Task to carry out
Work through the lines of the material below, note those with the word "Portales", and give their number, nothing else.

#####

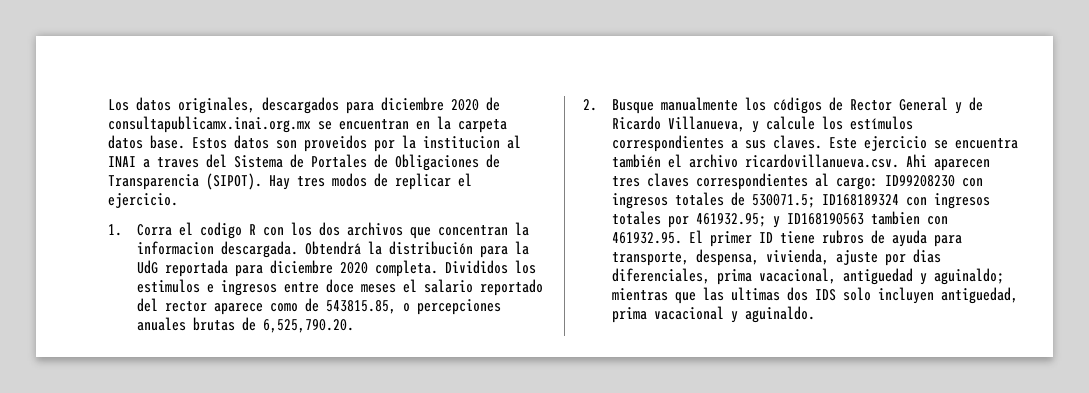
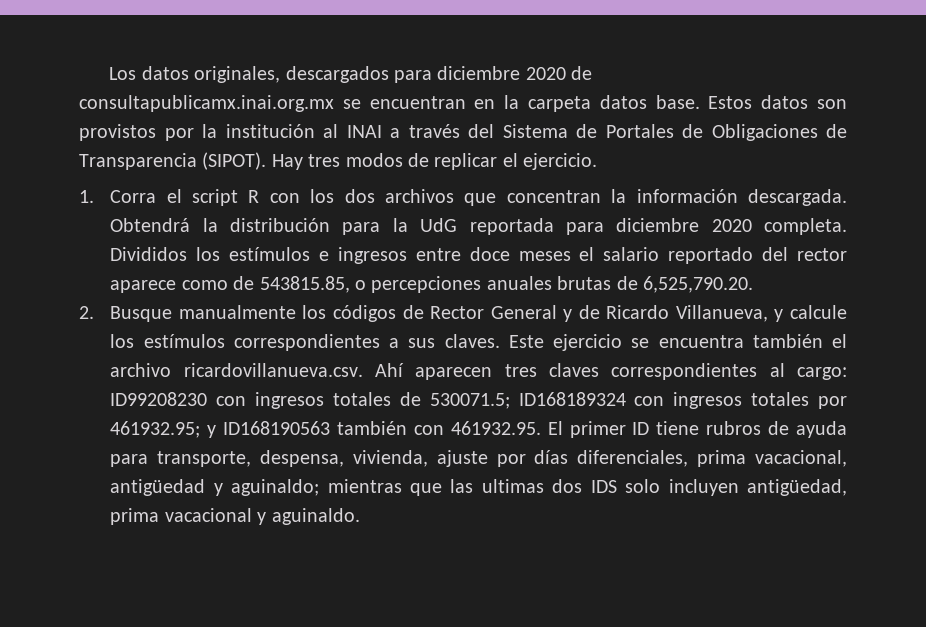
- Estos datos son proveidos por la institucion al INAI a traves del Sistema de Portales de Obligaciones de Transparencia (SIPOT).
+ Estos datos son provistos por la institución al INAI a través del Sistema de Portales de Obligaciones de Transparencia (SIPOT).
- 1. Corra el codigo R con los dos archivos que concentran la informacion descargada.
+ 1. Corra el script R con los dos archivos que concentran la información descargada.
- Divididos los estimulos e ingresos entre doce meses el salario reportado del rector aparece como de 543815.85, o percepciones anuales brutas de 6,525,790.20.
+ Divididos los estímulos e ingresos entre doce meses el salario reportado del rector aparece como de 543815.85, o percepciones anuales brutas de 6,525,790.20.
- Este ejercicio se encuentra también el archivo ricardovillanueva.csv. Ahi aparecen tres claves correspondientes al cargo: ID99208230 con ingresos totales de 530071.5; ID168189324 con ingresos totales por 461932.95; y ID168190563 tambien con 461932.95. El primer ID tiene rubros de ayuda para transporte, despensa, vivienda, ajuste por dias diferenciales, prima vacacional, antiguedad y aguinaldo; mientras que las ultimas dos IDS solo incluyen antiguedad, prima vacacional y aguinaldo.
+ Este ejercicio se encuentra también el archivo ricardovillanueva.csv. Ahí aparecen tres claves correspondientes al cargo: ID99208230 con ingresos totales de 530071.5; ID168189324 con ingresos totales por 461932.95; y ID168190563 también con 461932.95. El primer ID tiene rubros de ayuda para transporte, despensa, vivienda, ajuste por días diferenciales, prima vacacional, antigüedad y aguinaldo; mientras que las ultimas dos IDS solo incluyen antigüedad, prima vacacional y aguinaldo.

#####

Exercise output
2